##### Records provided
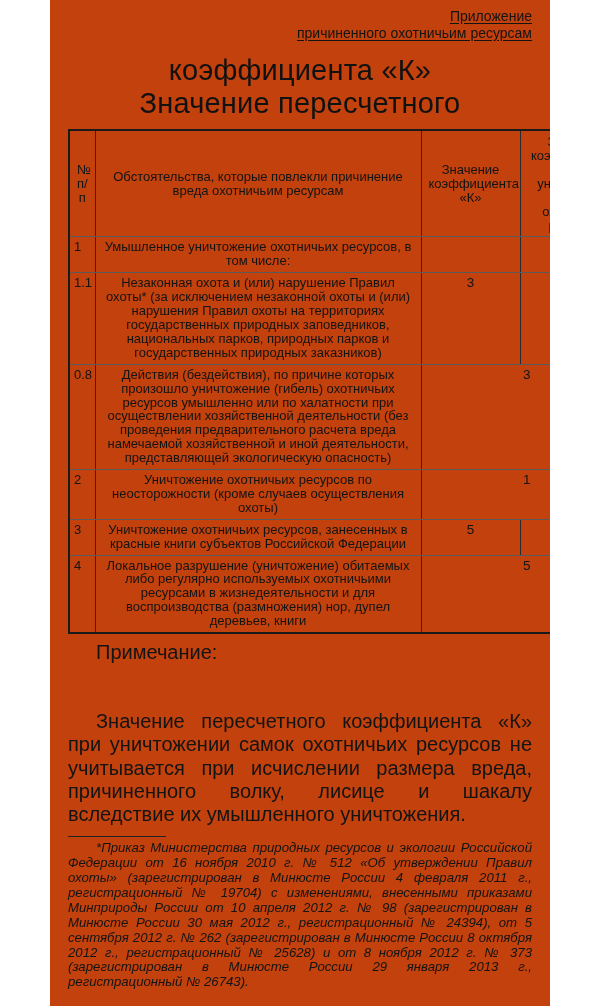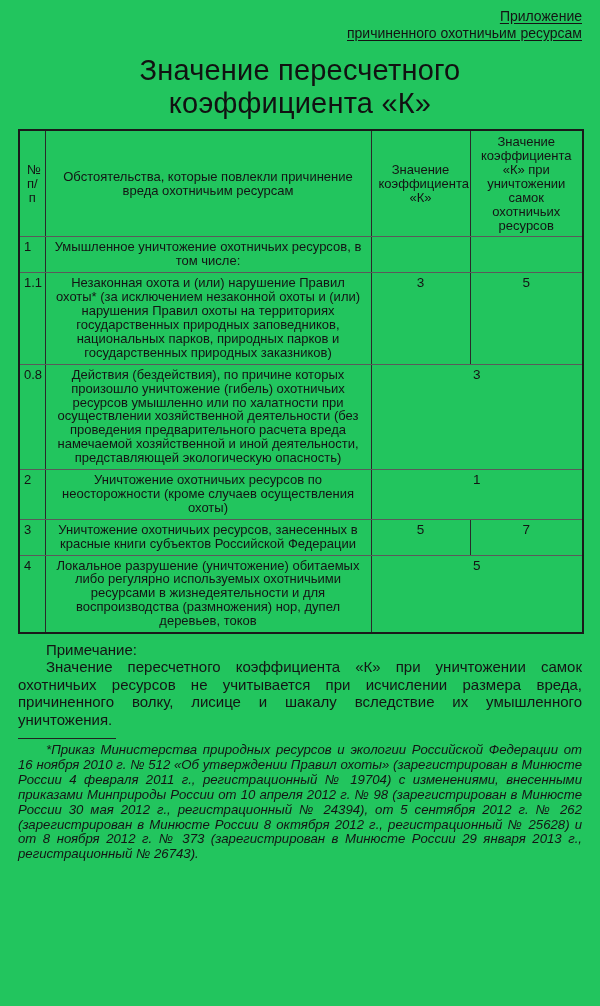"Приложение" .page { background: #22c55e -> #c2410c; width: 600px -> 500px }
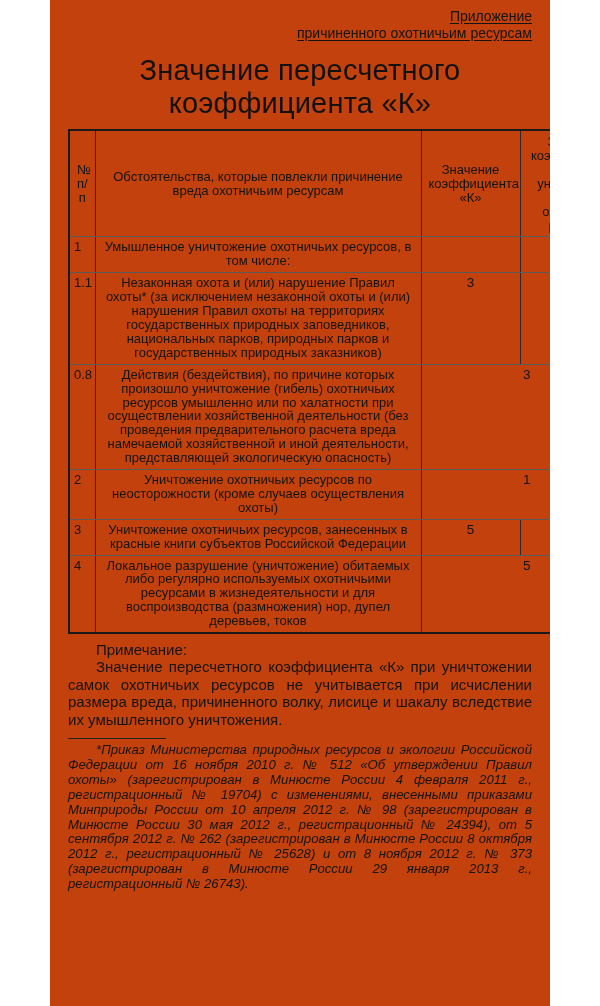"Значение пересчетного" div { order: before "коэффициента «К»" -> after "коэффициента «К»" }
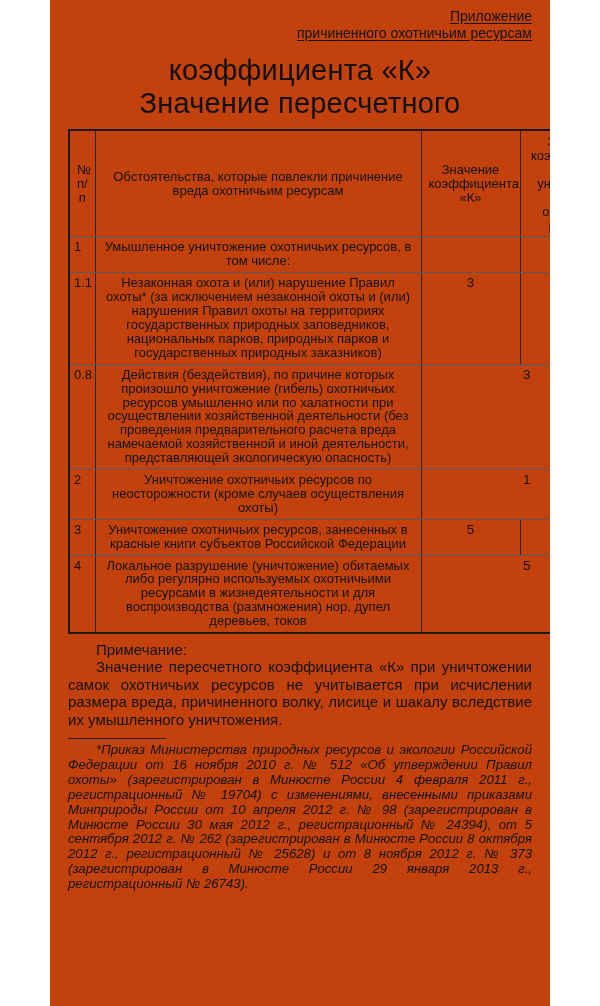"Локальное разрушение (уничтожение)" td.cell-text { text: токов -> книги }
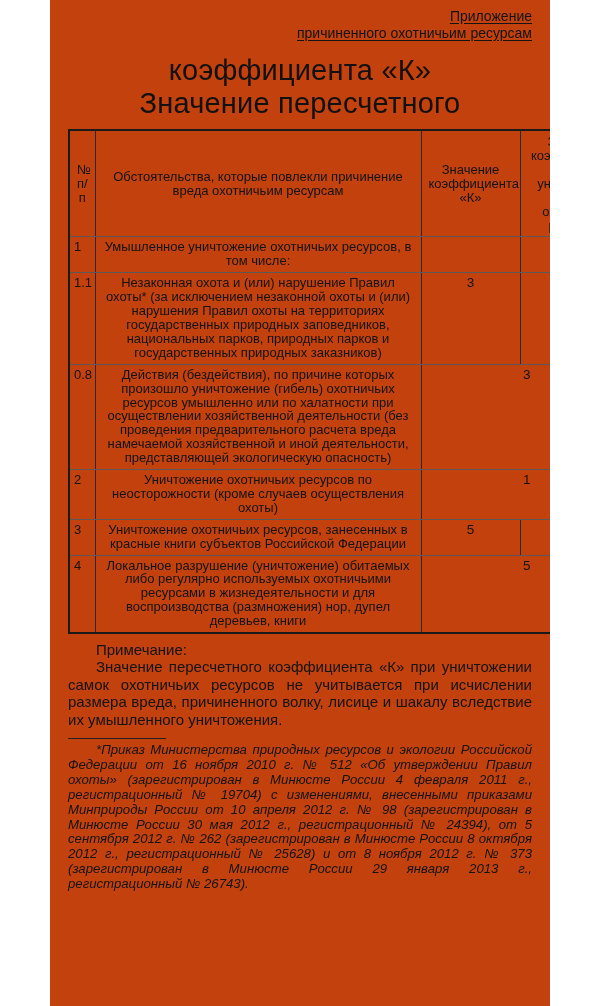"Примечание:" .notes { font-size: 15px -> 20px }
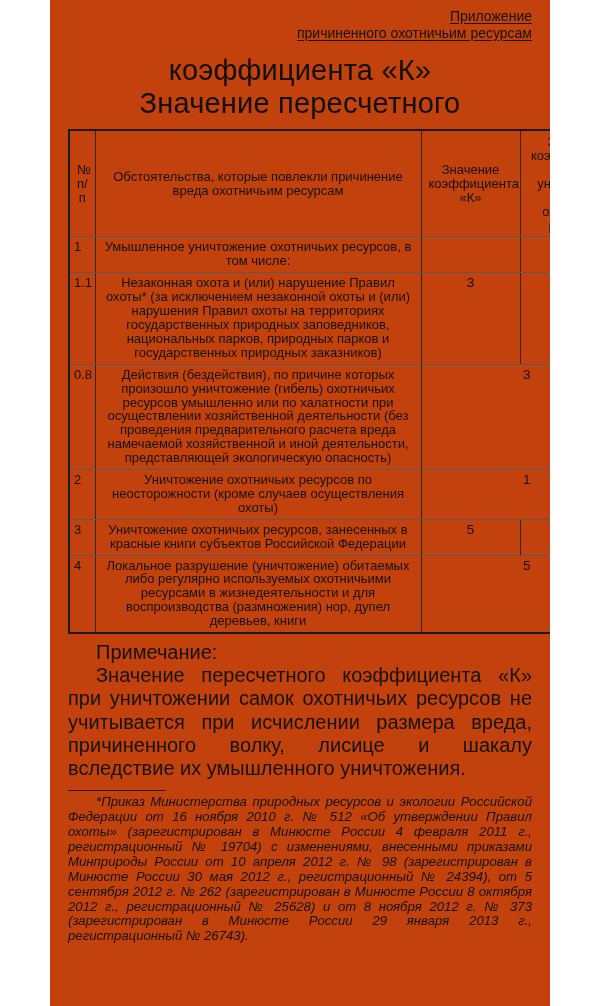"Значение пересчетного коэффициента «К»" .notes .note-text { margin-top: none -> 46px }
##########
> _Prompt_
Beginning with the line that holds "text: токов ->", extract every line to the end of the material, exactly as it stands, and drop the pictures.

> _Solution to the problem_
"Локальное разрушение (уничтожение)" td.cell-text { text: токов -> книги }
"Примечание:" .notes { font-size: 15px -> 20px }
"Значение пересчетного коэффициента «К»" .notes .note-text { margin-top: none -> 46px }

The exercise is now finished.